Rather like the moment Jesus asked his apostles, “Who do people say that I am?” and got a wide diversity of opinions and guesses in response, so today the Church’s social teaching is regarded with tremendous confusion.

It’s good, then, to take a look at how the Church herself understands her social doctrine and to see how she traces the roots of this doctrine back to the teaching of the Twelve Apostles.

The Compendium of the Social Doctrine of the Church does this and is the indispensable basis for understanding everything that follows from it. In the words of Pope St. John Paul II: “The theological dimension is needed both for interpreting and for solving present-day problems in human society” (Centesimus Annus, 55).

The first thing to notice is that the Church’s teaching on social doctrine is indeed rooted, as all of her teachings are, in the apostolic Tradition — particularly as it is expressed in Scripture. This, in itself, is often a revelation to many moderns, both Catholic and non-Catholic, who often seem to be under the impression that Catholic social doctrine is an attempt by the Church to be hip, not an attempt to be faithful to the teaching of Christ.

In reality, however, Catholic social doctrine springs not from some social, economic or political theory of recent vintage. Rather, it arises from the often-uncomfortable fact that God has given us not one, but two, great commandments. The first is, of course: “You shall love the Lord your God with all your heart, and with all your soul, and with all your mind” (Matthew 22:37). If the faith simply consisted of this commandment, we would be able to go to some sort of private worship ceremony in our prayer closet and pay no attention to anybody but God. It would be the perfect “Me and Jesus” sect of one.

But Jesus forever complexified matters when he immediately added: “And a second is like it: You shall love your neighbor as yourself. On these two commandments depend all the law and the prophets” (Matthew 22:39-40).
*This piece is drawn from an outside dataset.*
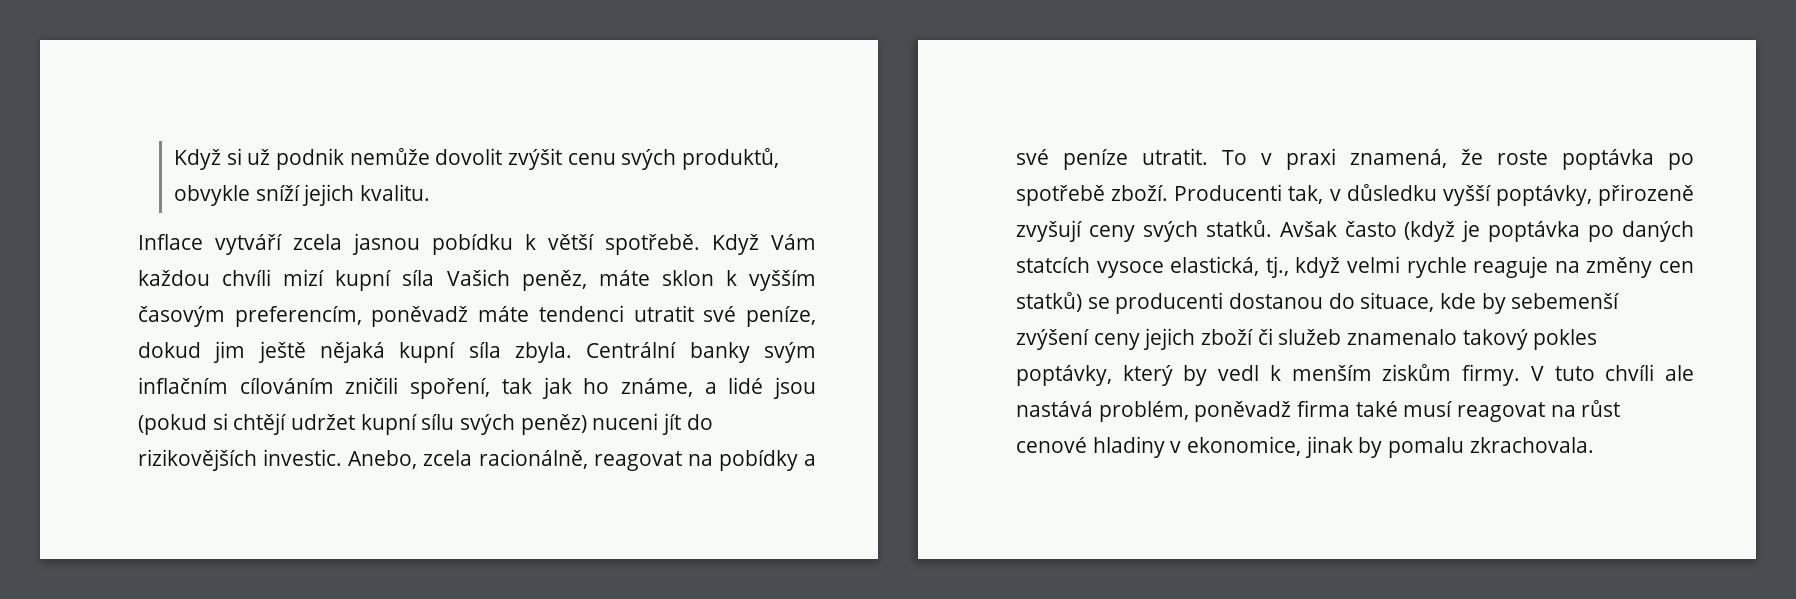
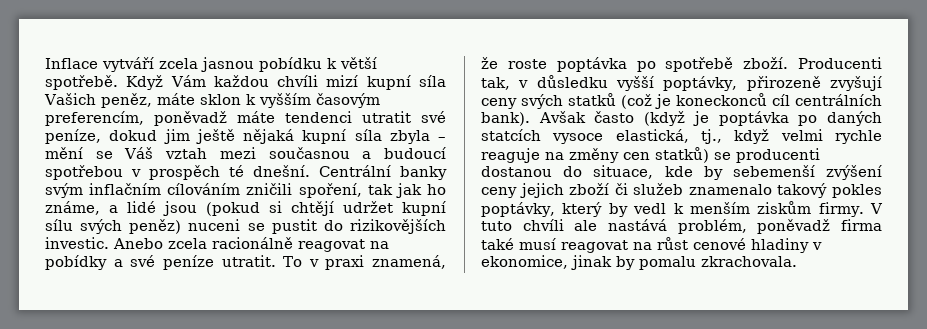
[173,148,779,170] [173,184,430,206] Když si už podnik nemůže dovolit zvýšit cenu svých produktů, obvykle sníží jejich kvalitu. // -> (45, 63) none
[515,342,572,363] zbyla. -> [389,130,446,144] [45,147,446,159] [45,165,310,180] zbyla – mění se Váš vztah mezi současnou a budoucí spotřebou v prospěch té dnešní.
[662,413,682,435] jít -> [247,219,317,234] se pustit
[348,449,588,469] Anebo, zcela racionálně, -> [113,237,293,249] Anebo zcela racionálně
[1205,220,1272,237] statků. -> [568,93,882,109] [481,112,530,126] statků (což je koneckonců cíl centrálních bank).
Yet he complexified it further still, when he ratcheted up the command to love others as we love ourselves — which gave us enough slack to treat others as badly as we treat ourselves — to the command that we love one another as he has loved us (John 15:12).

It is from the demand of perfect love, not merely for a perfect God, but for highly imperfect neighbors, that all of Catholic social teaching springs. The whole doctrine is plainly impossible and absurd without the grace of God, of course — like expecting a horse-whipped and crucified man to walk out of a tomb in a miraculously glorified body.

But since the confidence of the Church is that this is precisely what has occurred, let’s take a look at Catholic social teaching anyway.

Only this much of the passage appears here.